The “free month” being an apology for somehow presiding over an almost catastroph­ic loss of a service that I pay handsomely for them to provide.

I’d been trying to download early versions of the very pages you’re now reading to check them for any unlikely mistakes made by either me or my esteemed colleagues.

But my Wi-Fi seemed to suddenly have been reduced from a fairly steady stream of informatio­n-packed internet juice to a stuttering, mostly useless, trickle.

So I rang Sky, who provide my broadband, and spoke to the nice lady.

I am meant to get, she explained, at the very bare minimum, as per Sky’s “promise”, 17Mbps over Wi-Fi.

I remembered averaging about 24 – nowhere near the 64 claimed when they plugged me into their system, but as that was hard-wired speed instead of Wi-Fi, I could accept it.

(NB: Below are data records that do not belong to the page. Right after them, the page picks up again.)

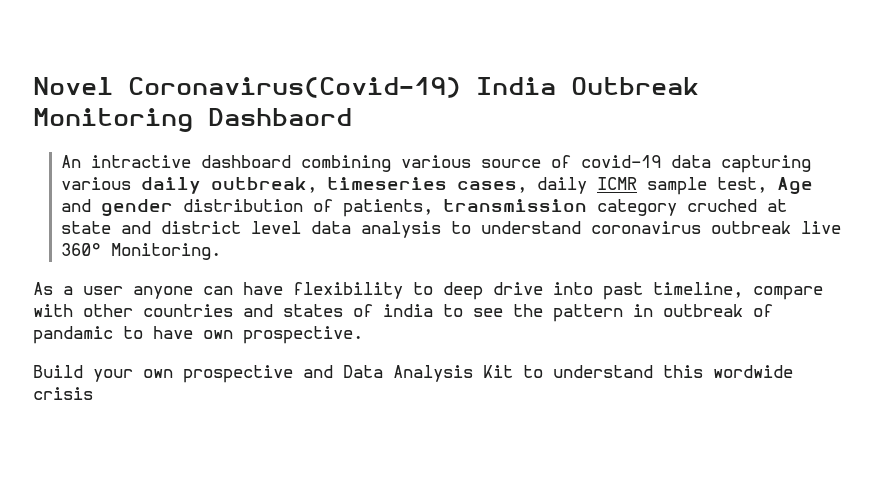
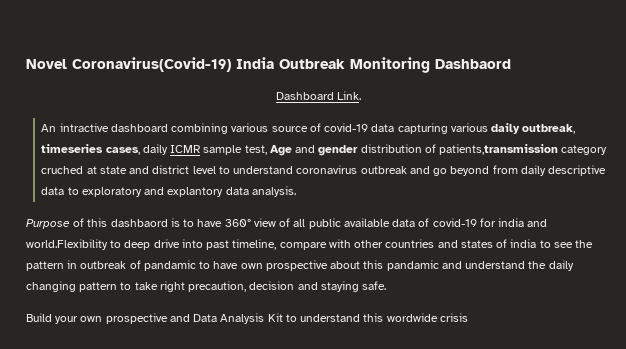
+ Dashboard Link.
- An intractive dashboard combining various source of covid-19 data capturing various daily outbreak, timeseries cases, daily ICMR sample test, Age and gender distribution of patients, transmission category cruched at state and district level data analysis to understand coronavirus outbreak live 360° Monitoring.
- As a user anyone can have flexibility to deep drive into past timeline, compare with other countries and states of india to see the pattern in outbreak of pandamic to have own prospective.
+ An intractive dashboard combining various source of covid-19 data capturing various daily outbreak, timeseries cases, daily ICMR sample test, Age and gender distribution of patients,transmission category cruched at state and district level to understand coronavirus outbreak and go beyond from daily descriptive data to exploratory and explantory data analysis.
+ Purpose of this dashbaord is to have 360° view of all public available data of covid-19 for india and world.Flexibility to deep drive into past timeline, compare with other countries and states of india to see the pattern in outbreak of pandamic to have own prospective about this pandamic and understand the daily changing pattern to take right precaution, decision and staying safe.

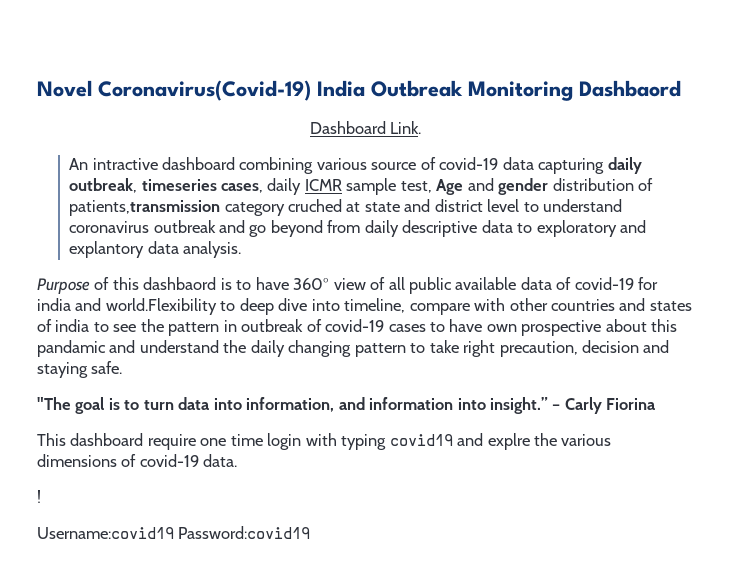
- An intractive dashboard combining various source of covid-19 data capturing various daily outbreak, timeseries cases, daily ICMR sample test, Age and gender distribution of patients,transmission category cruched at state and district level to understand coronavirus outbreak and go beyond from daily descriptive data to exploratory and explantory data analysis.
+ An intractive dashboard combining various source of covid-19 data capturing daily outbreak, timeseries cases, daily ICMR sample test, Age and gender distribution of patients,transmission category cruched at state and district level to understand coronavirus outbreak and go beyond from daily descriptive data to exploratory and explantory data analysis.
- Purpose of this dashbaord is to have 360° view of all public available data of covid-19 for india and world.Flexibility to deep drive into past timeline, compare with other countries and states of india to see the pattern in outbreak of pandamic to have own prospective about this pandamic and understand the daily changing pattern to take right precaution, decision and staying safe.
+ Purpose of this dashbaord is to have 360° view of all public available data of covid-19 for india and world.Flexibility to deep dive into timeline, compare with other countries and states of india to see the pattern in outbreak of covid-19 cases to have own prospective about this pandamic and understand the daily changing pattern to take right precaution, decision and staying safe.
- Build your own prospective and Data Analysis Kit to understand this wordwide crisis
+ "The goal is to turn data into information, and information into insight.” – Carly Fiorina
+ This dashboard require one time login with typing covid19 and explre the various dimensions of covid-19 data.
+ !
+ Username:covid19 Password:covid19

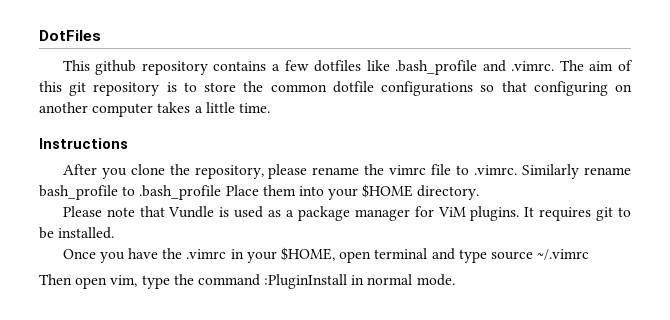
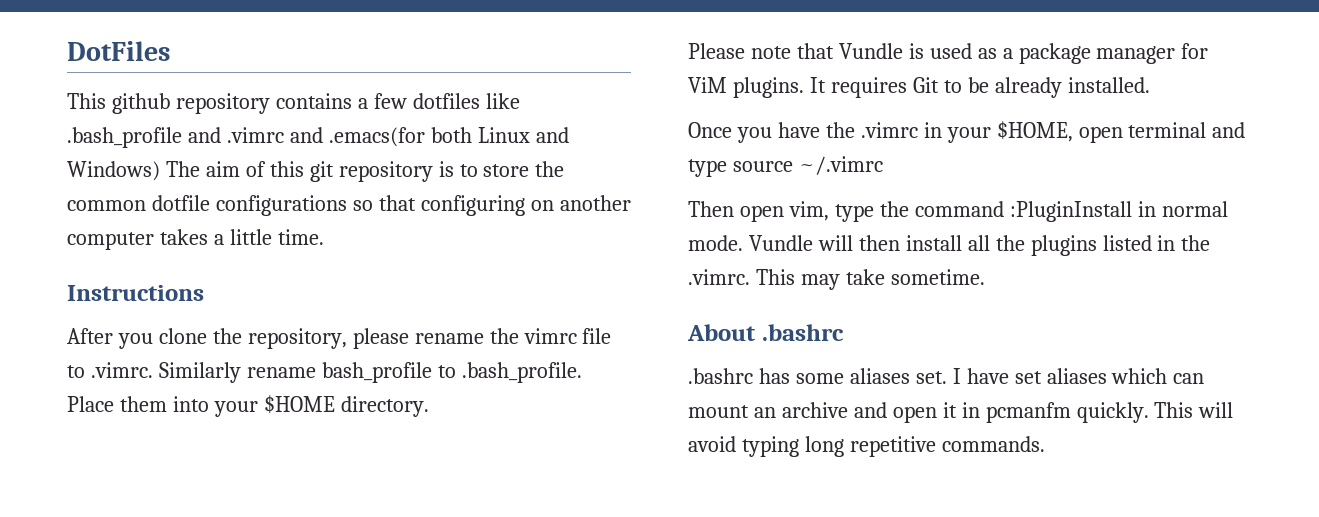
- This github repository contains a few dotfiles like .bash_profile and .vimrc. The aim of this git repository is to store the common dotfile configurations so that configuring on another computer takes a little time.
+ This github repository contains a few dotfiles like .bash_profile and .vimrc and .emacs(for both Linux and Windows) The aim of this git repository is to store the common dotfile configurations so that configuring on another computer takes a little time.
- After you clone the repository, please rename the vimrc file to .vimrc. Similarly rename bash_profile to .bash_profile Place them into your $HOME directory.
+ After you clone the repository, please rename the vimrc file to .vimrc. Similarly rename bash_profile to .bash_profile. Place them into your $HOME directory.
- It requires git to be installed.
+ It requires Git to be already installed.
+ Vundle will then install all the plugins listed in the .vimrc. This may take sometime.
+ About .bashrc
+ .bashrc has some aliases set. I have set aliases which can mount an archive and open it in pcmanfm quickly. This will avoid typing long repetitive commands.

Besides, we’re not gamers in our house. We don’t even have a console.

Streaming

The nearest we get to streaming is bingeing on Netflix or a boxset.

But we do each have a mobile and a tablet that are all Wi-Fied up to the account.

The laptop I’m tapping on is the same.

After that, there’s the Alexa Echo blinking away in the corner, slyly recording every word we say.

And the smart soundbar. Attached to the smart TV.

And the smart speaker I never use but which is also plugged into a live socket in the kitchen.

In the bedroom, we’ve got another, almost never used TV, which itself has a Sky box pumping more Sky services into it. Both are permanentl­y switched on. So are the electric toothbrush chargers.

And we haven’t turned off the “big telly” or its Sky Q box or any of the attached things complement­ing it for, quite literally, years.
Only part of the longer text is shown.